As though to emphasize the singleness of his aim in these poems, Morris uses the simplest verse-forms. Jason is written in heroic couplets, the prologue and seven tales of The Earthly Paradise in the same measure, seven tales in octosyllabic couplets and ten in seven-lined Chaucerian stanzas. Metrical experiments occasionally make some definite addition to poetry, but they more often result in mere formlessness. The wide acceptance of certain forms by the poets through centuries of practice does not point to any lack of invention or weak servility on the part of the poets, but to some inherent fitness in the forms. Tradition is a fetter only to the weak; it is the privilege of the sovereign poet to invest it with his own personality and make it distinctively his own. From Marlowe down to Mr. Yeats the heroic couplet has been a new vehicle in the hands of new poets, and its vigour is unimpaired. Morris in accepting proved forms merely accepted the responsibility of proving himself. The result is never for a moment in doubt—his use of the ten and eight syllable line and the stanza that he took from his master is as clearly pervaded by his own temperament as is his vision itself. It is one of the subtlest faculties of genius, this shaping of a manner which shall chime exactly with mood and emotional outlook. Just as Shakespeare's expression is prodigal in strength and variety, and Milton's full of weight and dignity, and Pope's marked at all points by precision, and Shelley's by a wild and fluctuating speed, so Morris's is everywhere animated by a pure and virile loveliness and an all-suffusing sense of pity.
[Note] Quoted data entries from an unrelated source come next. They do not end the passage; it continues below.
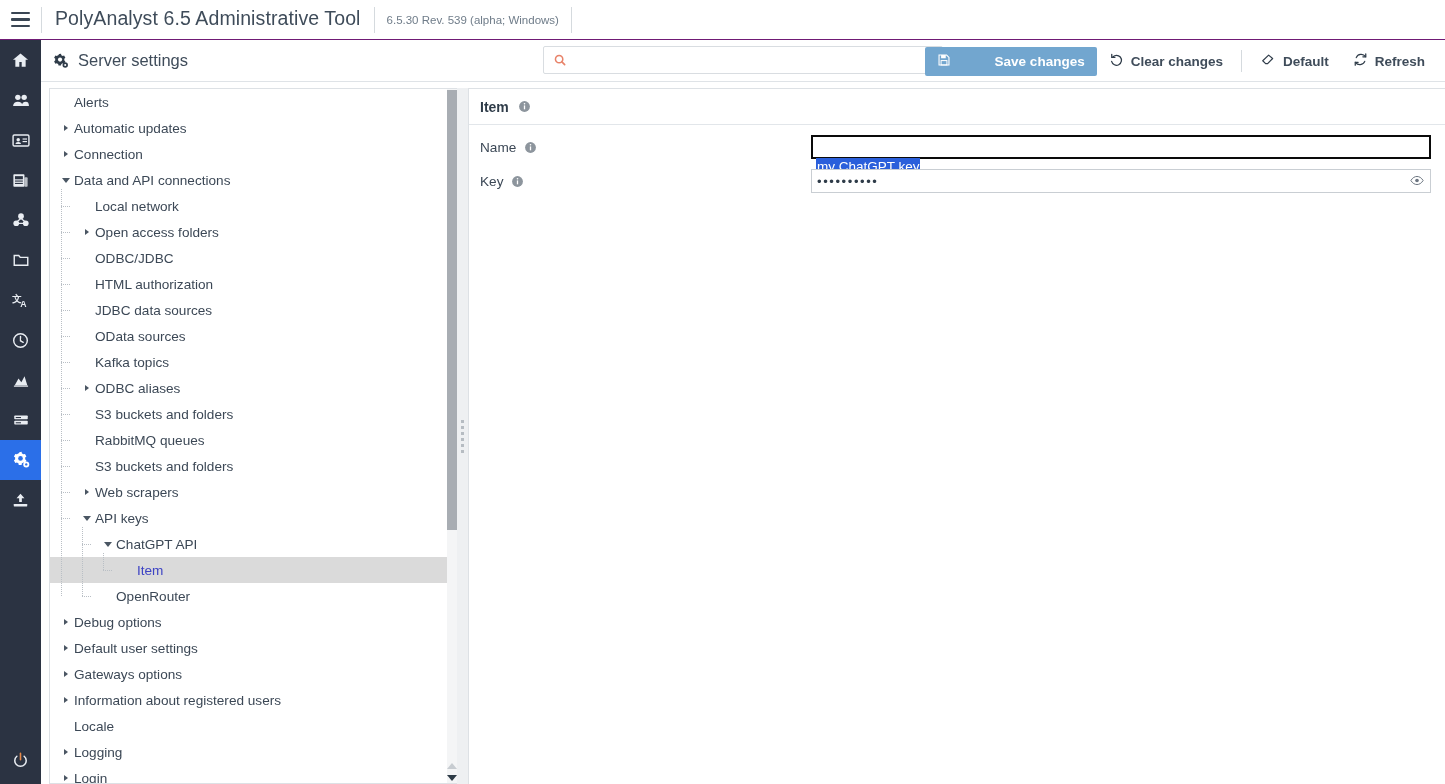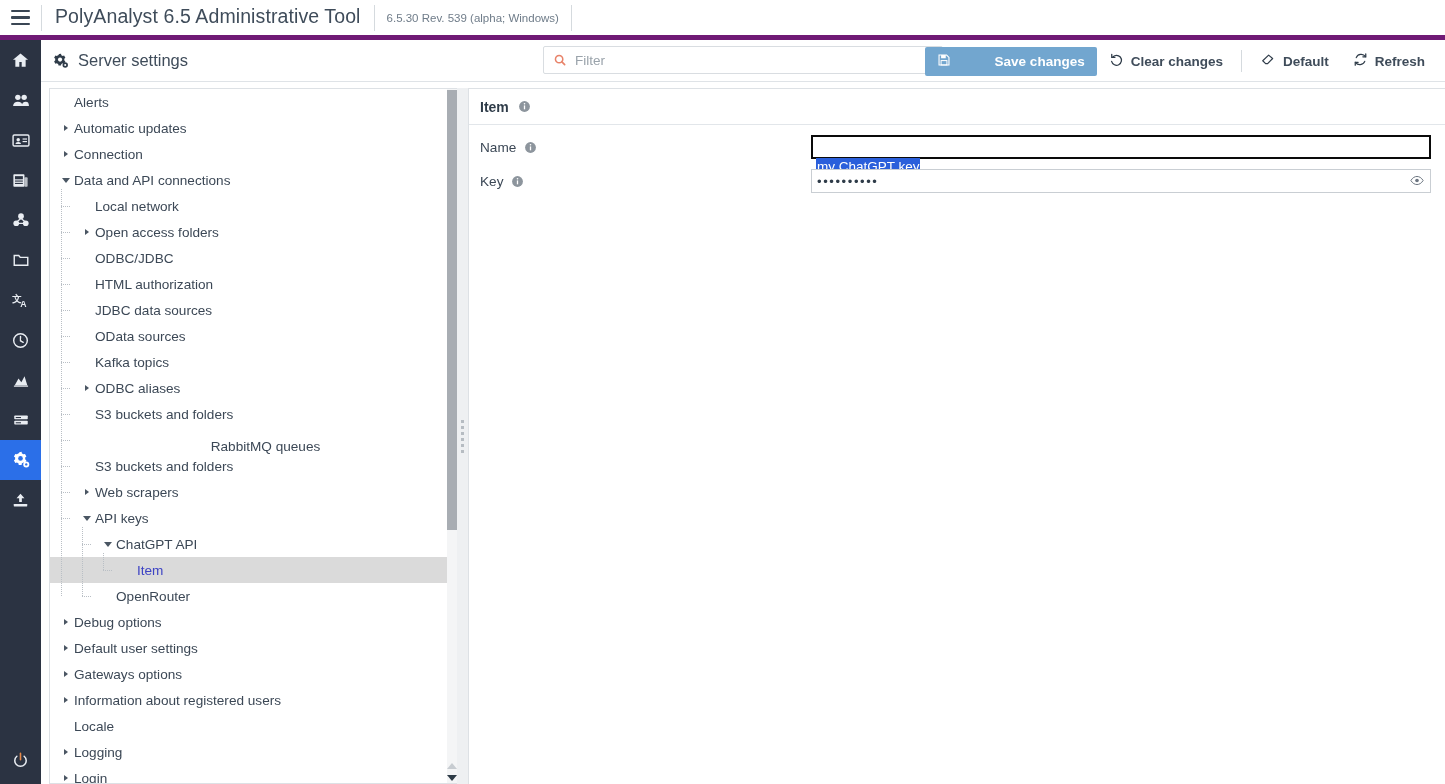"PolyAnalyst 6.5 Administrative Tool" .topbar { border-bottom: 5px solid #701a75 -> 1px solid #701a75 }
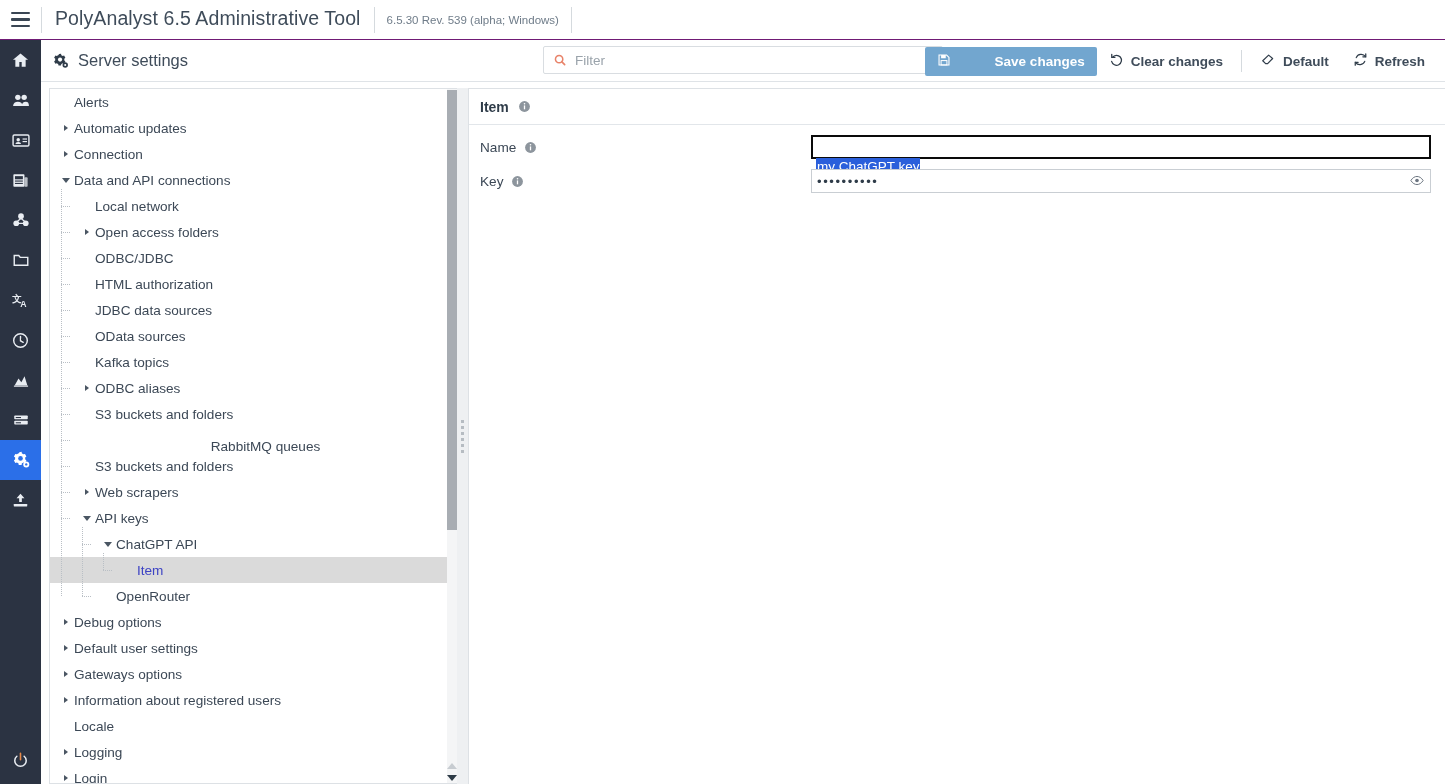"Filter" input.filter-input { html: <input> -> none }
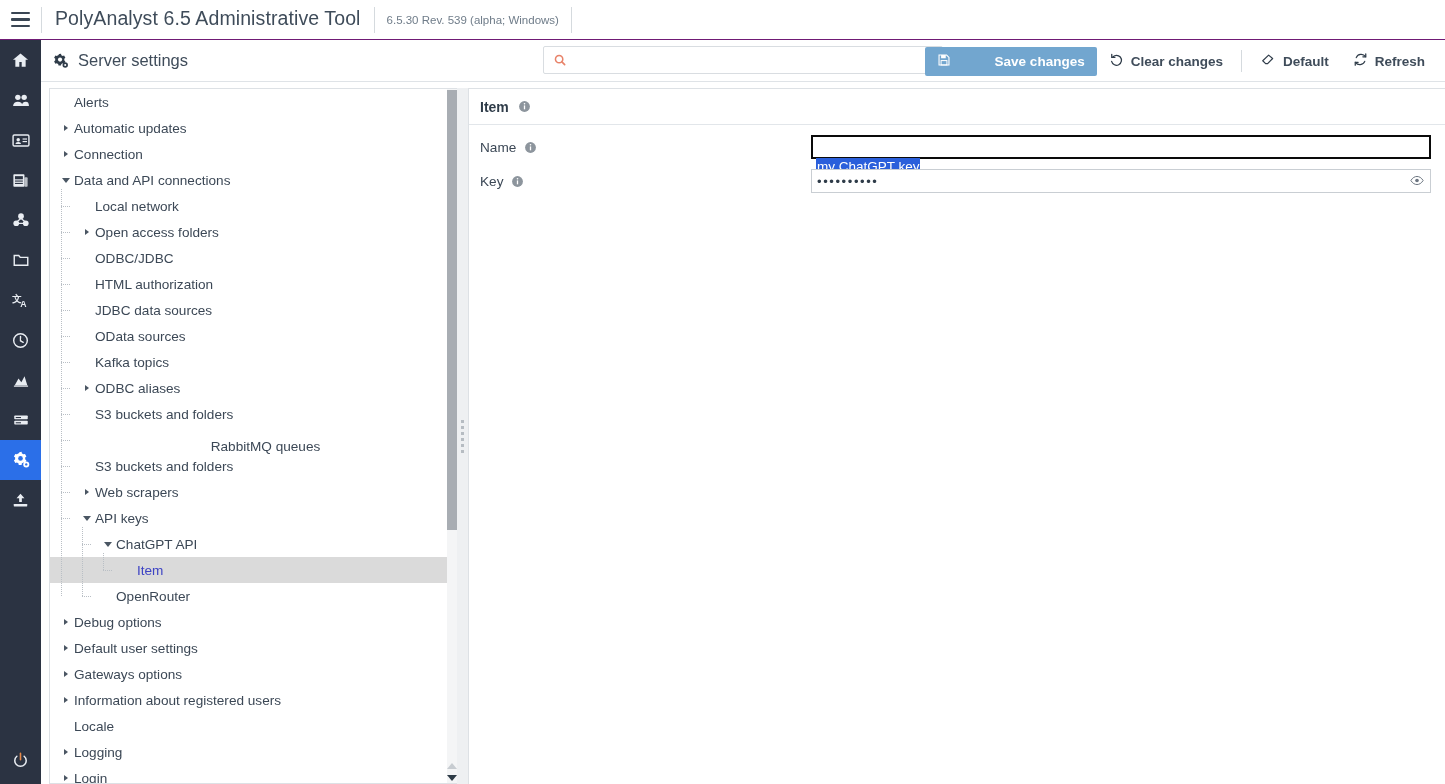"RabbitMQ queues" div.tree-row { flex-direction: column -> none }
His utterance is in perfect harmony with his spiritual temper. We have seen that whilst he accepts the tragedy of the world at its full value as something fundamental and inseparable from humanity, he rejects the mere ugliness of the world as being an artificial product of an abnormal state. And so, when he has to write of a dead woman lying in a peasant's hut in all the circumstances of extreme poverty, he does so with tragic intensity whilst eliminating all the inessential ugliness. Poverty as we know it in our civilization makes an unlovely bedfellow for death, yet Morris shows it to us with a precision almost fierce in its fidelity to truth, yet beautiful because concerned with the simple and essential only—
On straw the poor dead woman lay;
The door alone let in the day,
Showing the trodden earthen floor,
A board on trestles weak and poor,
Three stumps of tree for stool or chair,
A half-glazed pipkin, nothing fair,
A bowl of porridge by the wife,
Untouched by lips that lacked for life,
A platter and a bowl of wood;
And in the further corner stood
A bow cut from the wych-elm tree,
A holly club and arrows three
Ill pointed, heavy, spliced with thread.